Wireshark · Ethereal-users: Re: [Ethereal-users] Can Ethereal read data streams as input?

[Guy Harris <gharris@xxxxxxxxx>]

Sholund, Mark D, GVSOL wrote:
> I am interested in using Ethereal to read pcap files that are generated 
> on a remote system.  I would like to do something like 'ethereal -r 
> http://<remote-system>/pcap/file.pcap' 
> <http://<remote-system>/pcap/file.pcap'>  but this does not appear to 
> work at a command line;

It does not work at all.  Ethereal opens files, not URLs - and opens 
then for *random access* (it doesn't read the entire file into memory, 
or into a temporary file, so it uses random access to get the data for a 
particular packet when that packet is clicked on or otherwise accessed), 
so it can't open a non-seekable data stream.

> Is this something that is doable in a different way than I have tried 
> or must the file be local in order to input to Ethereal?

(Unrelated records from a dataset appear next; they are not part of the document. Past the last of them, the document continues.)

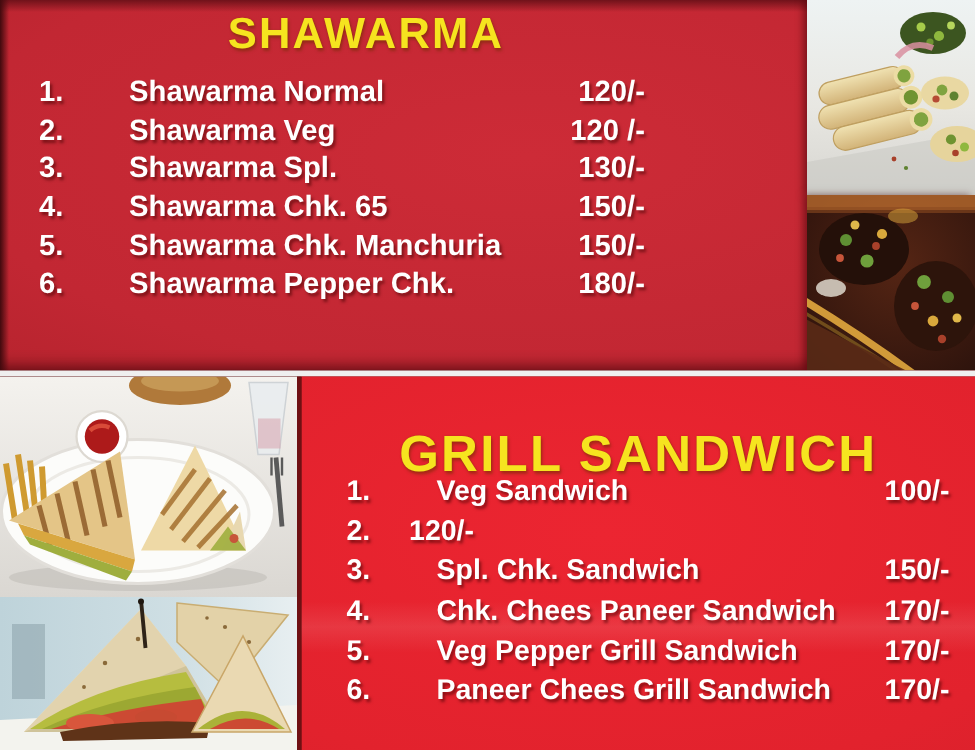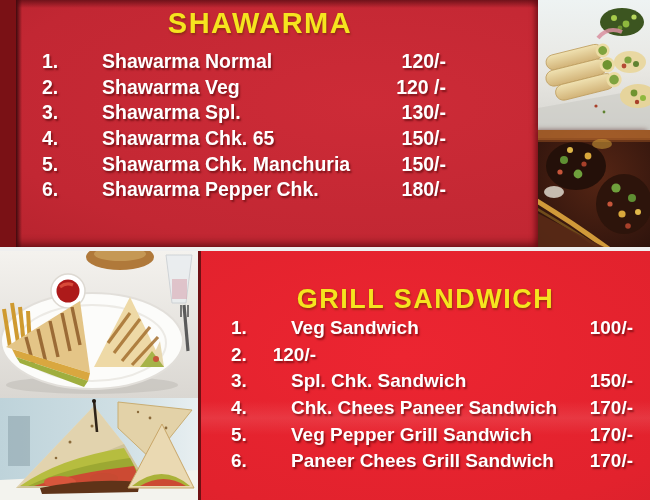--- a/index.html
+++ b/index.html
@@ -3,21 +3,21 @@
 <meta charset="utf-8">
 <style>
   * { margin:0; padding:0; box-sizing:border-box; }
   body { background:#222; font-family:"Liberation Sans", sans-serif; }
   .board {
     position:relative; width:650px; height:500px; overflow:hidden;
     background:#7a1115;
   }
   
   .top-panel {
-    position:absolute; left:16px; top:0; width:568px; height:247px;
+    position:absolute; left:0; top:0; width:568px; height:247px;
     background: radial-gradient(150% 130% at 62% 42%, #cd2b37 0%, #c22733 45%, #ab2029 78%, #8e1a22 100%);
     box-shadow: inset 0 -7px 9px -4px rgba(55,0,6,.65);
   }
   .top-panel::before { 
     content:""; position:absolute; left:0; top:0; right:0; height:8px;
     background:linear-gradient(#70121a, rgba(112,18,26,0));
   }
   .top-panel::after { 
     content:""; position:absolute; left:0; top:0; bottom:0; width:6px;
     background:linear-gradient(90deg, #420a0e, rgba(66,10,14,0));
@@ -37,21 +37,21 @@
     position:absolute; left:0; top:247px; width:650px; height:4px;
     background:#efefef; box-shadow:0 1px 2px rgba(40,0,0,.45);
   }
   
   .section-title {
     position:absolute; font-weight:bold; color:#f6e41f; letter-spacing:1.5px;
     text-shadow:1px 2px 2px rgba(110,45,0,.5), 0 0 1px rgba(120,60,0,.6);
     white-space:nowrap; text-align:center;
   }
   .shaw-title { top:7px; left:0; width:488px; font-size:29px; }
-  .grill-title { top:33px; left:0; width:100%; font-size:27px;text-align:center; }
+  .grill-title { top:33px; left:0; width:100%; font-size:34px;text-align:center; }
   
   .menu-list { position:absolute; display:flex; flex-direction:column; }
   .shaw-list { top:49px; left:26px; width:404px; }
   .grill-list { top:64px; left:30px; width:402px; }
   .menu-row {
     display:flex; align-items:center; color:#fff; font-weight:bold;
     text-shadow:1.5px 2px 2px rgba(65,0,0,.55); white-space:nowrap;
   }
   .shaw-list .menu-row { height:25.6px; font-size:19.5px; }
   .grill-list .menu-row { height:26.6px; font-size:19px; }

The file must be openable by the standard OS file access APIs in order 
to be used as input to Ethereal.  Given the existence of various of NFS, 
SMB, AFP, FTP, HTTP, etc. remote file system modules in various OSes, I 
wouldn't phrase that as "must be local", but it must be accessable with 
fopen(), fread(), and the like.  ("FTP" and "HTTP" are available in OS 
X, for example - ftpfs and webdavfs - but the OS X implementations, in 
effect, copy a file to a temporary-file directory and read from that.)

(Or, to put it another way, it doesn't use KIO or anything such as that, 
and won't use any API that supports only sequential access.)